Selain itu, sebagai seorang pengusaha, Trump memandang kehadiran militer AS di Suriah timur laut sebagai beban yang harus diringankan, seperti halnya beban pertahanan AS yang terkait dengan krisis atau komitmen kepada sekutu. Oleh karena itu, jika terpilih, Trump kemungkinan akan menyelesaikan apa yang telah dimulainya pada tahun 2019 terkait penarikan pasukan AS dari wilayah timur Efrat. Hal ini menjelaskan mengapa rezim tersebut lebih memilihnya, karena kehadiran pasukan AS yang berkelanjutan dan dukungan mereka terhadap milisi Kurdi di wilayah Jazira yang kaya sumber daya alam mencegah mereka kembali ke wilayah yang dikuasai Damaskus. Pada saat yang sama, kehadiran mereka yang berkelanjutan memperkuat posisi Kurdi terhadap upaya rezim untuk memaksakan ketentuannya dalam setiap negosiasi potensial di masa mendatang. Tidak seperti pemerintahan Biden-Harris, yang mencakup pejabat yang dianggap bersahabat dengan Kurdi, Trump tidak menunjukkan minat apa pun terhadap nasib Kurdi, yang berperan sebagai pasukan darat dalam kampanye AS melawan ISIS/Daesh. Oleh karena itu, ia kemungkinan akan meninggalkan mereka dengan cepat, jika terpilih. Sementara sebagian besar prediksi menunjukkan bahwa sebagian besar tim kebijakan luar negeri dan keamanan pemerintahan Biden akan mengundurkan diri jika Harris menang, sebagai balasan karena meminggirkannya sebelum ia mencalonkan diri sebagai presiden, semua tanda menunjukkan bahwa kebijakan Harris di Suriah tidak akan jauh berbeda dari Biden dan Obama, yang merupakan pilihan buruk lainnya yang disetujui untuk ditolak oleh rezim dan oposisi.
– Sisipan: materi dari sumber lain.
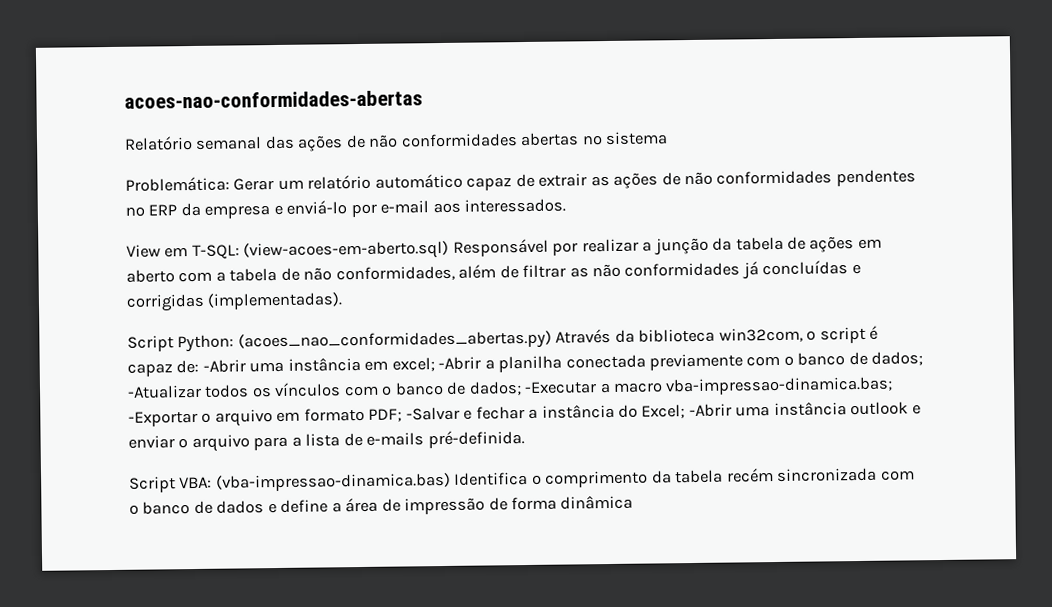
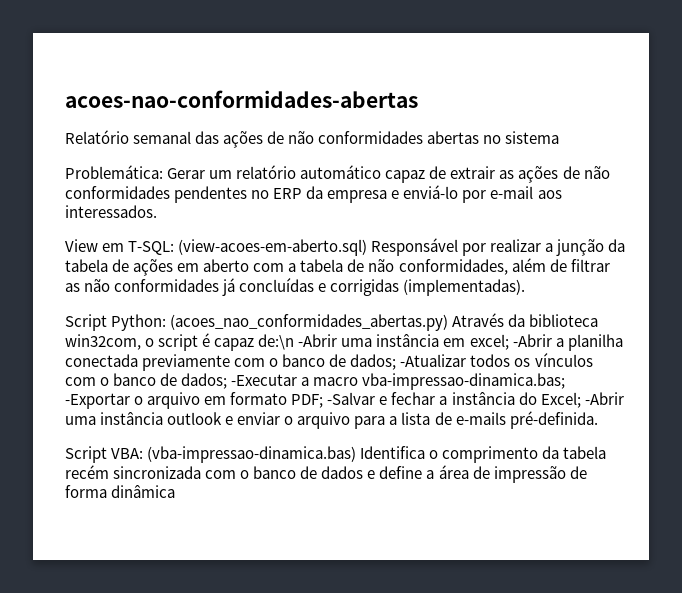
[176,359,200,374] de: -> [258,334,295,350] de:\n

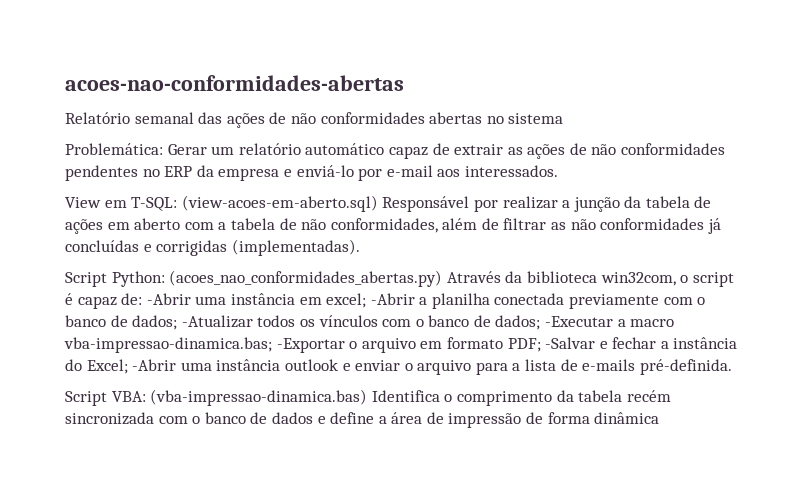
[258,334,295,350] de:\n -> [121,293,143,305] de:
Artikel ini muncul dalam bahasa Arab di Al Arabi pada tanggal 18 September 2024.
MEMBACA: Suriah menerima ribuan buku bahasa Rusia, dalam upaya untuk mempercepat pengajaran bahasa Rusia di seluruh negeri
Pandangan yang dikemukakan dalam artikel ini merupakan pandangan penulis dan belum tentu mencerminkan kebijakan redaksi NewsRoom.id.